Anaconda’s Q2 2023 Open-Source Roundup

Substantial and impactful open-source innovation is at the heart of Anaconda’s efforts to provide tooling for developing and deploying secure Python solutions, faster. With the goal of capturing and communicating our teams’ many ongoing contributions to a wide variety of open-source projects, we are now providing regular roundups of related news items on our blog.

Highlights by Dev Group

Anaconda has many different teams working on open source, and each performs a wide variety of tasks. Below I will cover some of our core efforts and recent milestones. Please note that the split into bullets is merely for readability; in practice, many of us work across these divisions.

Dask and Data Access

Find, read, and write data in any format or location → here

  • Dask-awkward has been rapidly scaling to super-massive compute operations from its original field of high-energy physics. We now ensure that only the columns that are actually needed are loaded, even when the compute graph is many thousands of layers big. This will soon mean that it will be possible to only load a subset of a JSON schema for vectorized, distributed processing, saving on memory storage for all of the leaves of the schema that would simply be discarded. This will be a real first for nested/structured data processing in Python.
  • Intake is undergoing a massive internal rewrite! This will take a while, but the aim is to come up with a design that is both simpler and more flexible. With this, we will be ready for users to define their own data for upload to Anaconda.cloud and share with friends and colleagues or even the wider world. The effort was motivated by two main considerations:
    • No one wants to write raw YAML just to encode their data dependencies. If we don’t want a separate class of data curators, we need to remove this barrier.
    • Unlike when Intake was born, there are now many ways to read your data, even if you need cluster/distributed systems. So we are decoupling the “data” definition (e.g., “it is a CSV at this URL”) from arguments to various readers. Thus, we can define in one place how to read with Dask, Spark, Ray, Polars, DuckDB, etc., and allow the user to select which is appropriate for their daily work.
  • Filesystem Spec (fsspec) has, as usual, been undergoing rapid development and release cycles. Of particular interest, the testing of bulk operations (upload/download/copy/delete) has received a lot of attention, and we now have a test suite ensuring consistency across many backends versus expected behavior. Next, we will be rewriting the file caching layer to be flexible and pluggable, so that users can choose how filenames are stored and when to delete old copies or refresh files because of a new upstream version.
  • Kerchunk finally fully supports storing references in optimized Parquet format—now also in write mode.
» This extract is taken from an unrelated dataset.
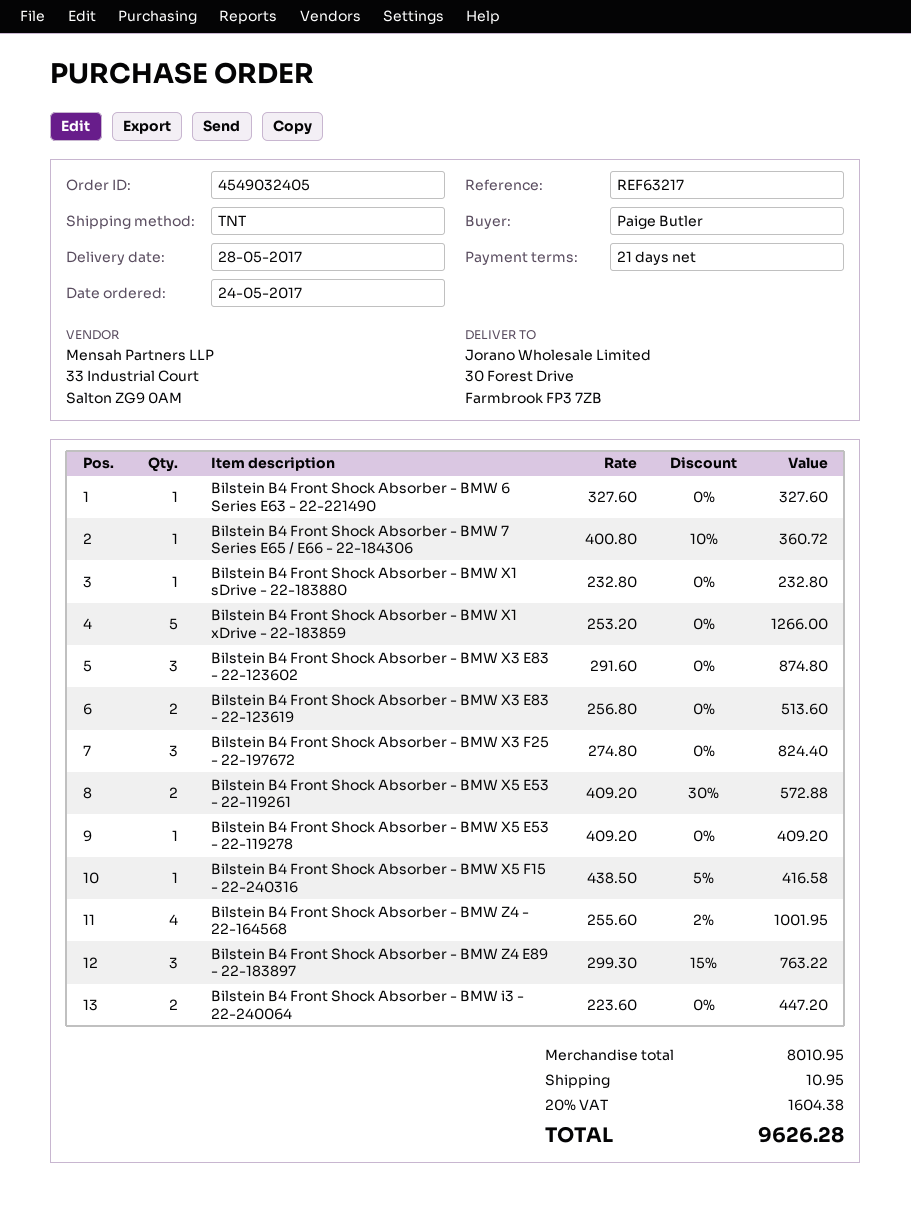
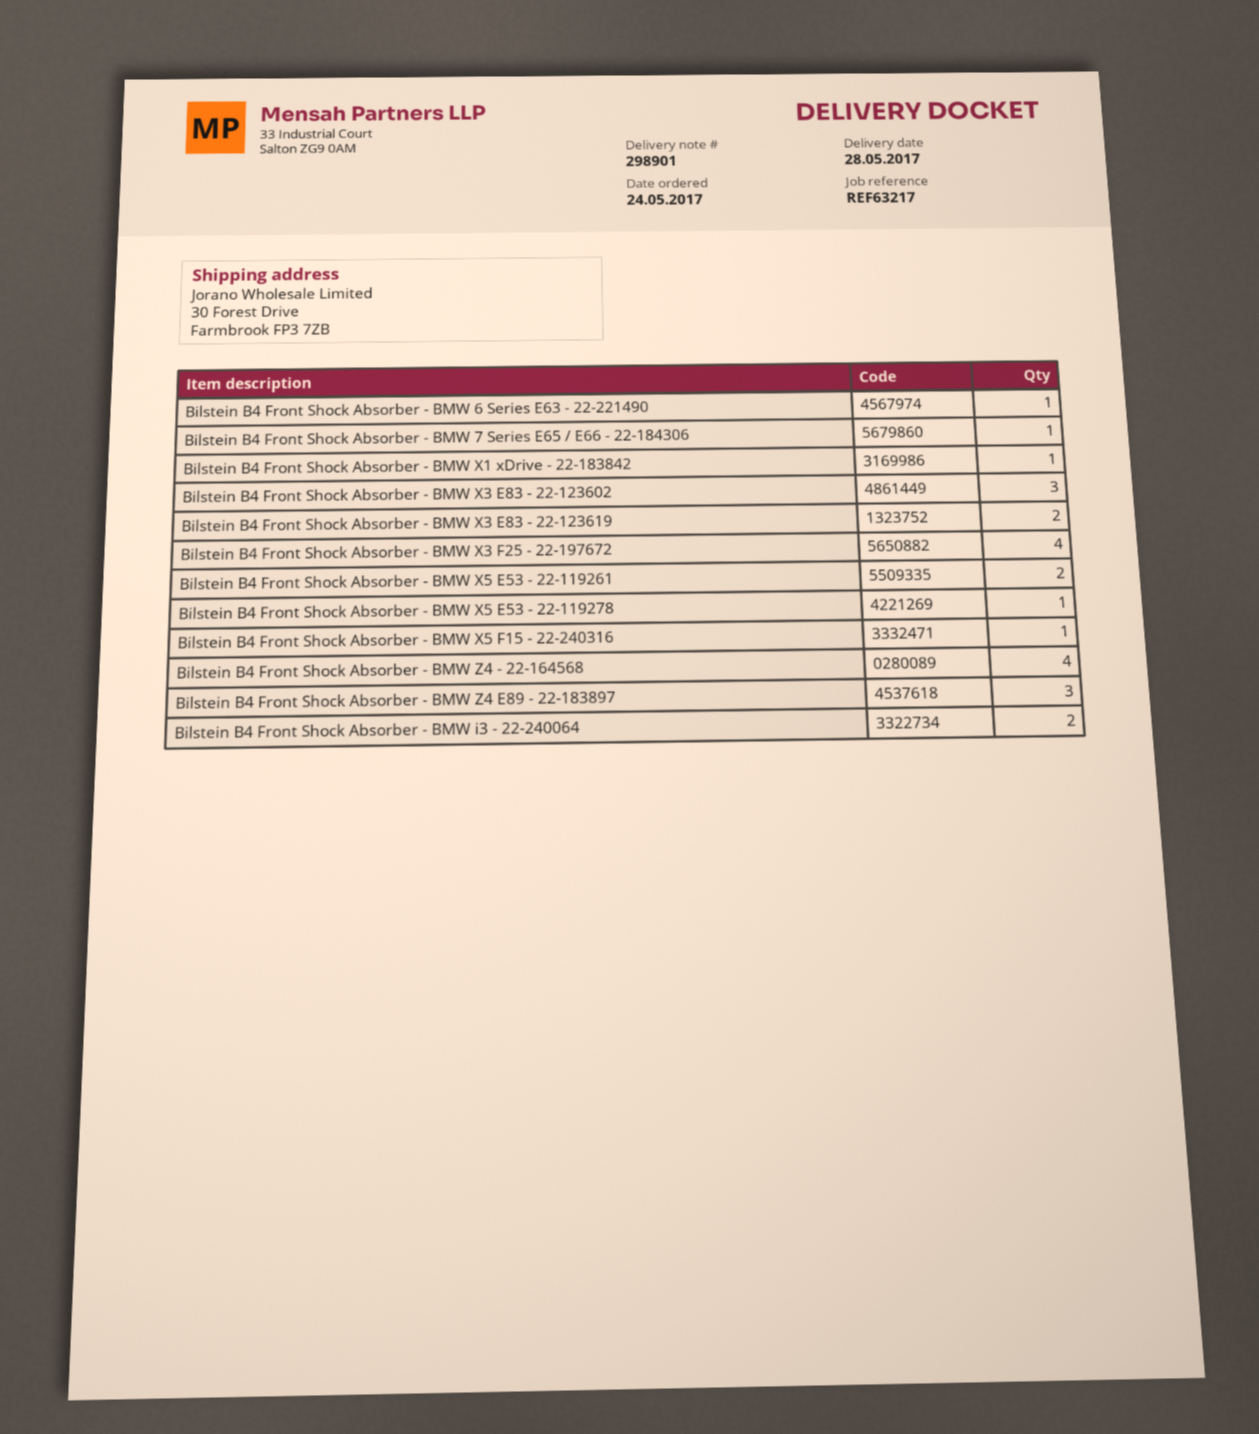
Bilstein B4 Front Shock Absorber - BMW X1 sDrive - 22-183880: 1 -> none
Bilstein B4 Front Shock Absorber - BMW X1 xDrive - 22-183859: 5 -> none
Bilstein B4 Front Shock Absorber - BMW X3 F25 - 22-197672: 3 -> 4
Bilstein B4 Front Shock Absorber - BMW X1 xDrive - 22-183842: none -> 1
This means that you can scan many thousands of original data files to produce an aggregated “logical” dataset over the whole thing (great for parallel cloud-native access), while maintaining both low memory overhead and fast random-access speed to any part of the data. Next, we will be concentrating on indexing into compressed files (gzip, ZIP, bzip2 and zstd) and updating reference sets when new data files arrive but the other files have not changed.

Jupyter

In-browser interactive development environment for Python and other languages → here

  • The team has released the 1.0.0 version of nbclassic, a package that allows the “classic” Jupyter Notebook (equivalent to Notebook 6.5) to be installed and used alongside JupyterLab or Notebook 7 in an environment. We’ve also put out a release of the jupyter-nbextensions-configurator, which fixes some compatibility issues with nbclassic.
  • Notebook version 7 is in its second release candidate stage, and we have been helping with bug fixes and feature requests ahead of the next big release.
  • We are excited about jupyter-collaboration and have been working on creating a stress test framework to identify synchronization bugs that emerge at scale.
  • Lots of other work has been going on to improve Jupyter documentation as we try to make the extension developer experience better.

HoloViz

Interactive visualization and plotting for PyData → here

  • Panel 1.0 and bugfix patches were released.
  • Our data app contest is well underway, and we will soon be evaluating the entries. Thanks for all the interest from the community and excellent contributions so far!

Conda 

The Python (and everything) package manager → here

  • The conda team has officially launched conda.org! This website will be home for the entire conda community. It comes with its own blog page, with more articles you might find interesting. We are still very much actively developing it and welcome any contributions. This is part of the larger process of conda becoming a broader community with interaction standards and open stewardship.
  • Conda-project is emerging as the successor to anaconda-project, offering a simple way to encapsulate code, notebooks/dashboards, environments, and run commands in a single folder.

BeeWare 

Run Python apps on any platform, including mobile → here

  • BeeWare has been undergoing a huge audit of all of the widget elements across all of the supported backends, with greatly expanded testing and documentation along the way, to ensure consistent behavior in all situations.  We have almost completed this work, with a goal to be done early in Q3.
  • The web backend has been consistently improved, particularly for Pyodide compatibility, and is catching up to the mobile and desktop implementations.
  • Updates to cross-platform testing within Briefcase allow for assessing coverage before kicking off full CI on various backends.

Numba 

Accelerate your Python numerical code with JIT compilation → here

  • Numba 0.57.0 and 0.57.1 (along with llvmlite 0.40.0 and 0.40.1) were released. These were huge releases that added support for Python 3.11, NumPy 1.24, and LLVM 14.
  • Following a ton of work refactoring the core internals of Numba, an alternative front end to the compiler chain is finally available, if experimental, for interested testers (see here). This change gives an intermediate code describing the loops and branch structure of the original Python, having taken the specifics of the Python bytecode out of the equation. It will (in the long run) provide a more stable representation for the rest of the Numba machinery to work from, be more approachable to outsiders, and even be useful for non-Numba use cases.
  • Python 3.12 is coming quickly, and attention will shift to supporting it so that Numba can be used with this new Python release as soon as possible after it becomes publicly available. The above point should be very helpful in cranking this out!

Other

  • We encourage you to register for an upcoming live training: Data Visualization with PyScript. Learn about the basic functions and applications of PyScript, how PyScript can be used to display and share data visualizations, and more.

Stay in Touch!

We welcome any feedback on the delivery of our OSS updates, so please don’t hesitate to to get in touch with us via your preferred project channel, social media, or Anaconda Cloud.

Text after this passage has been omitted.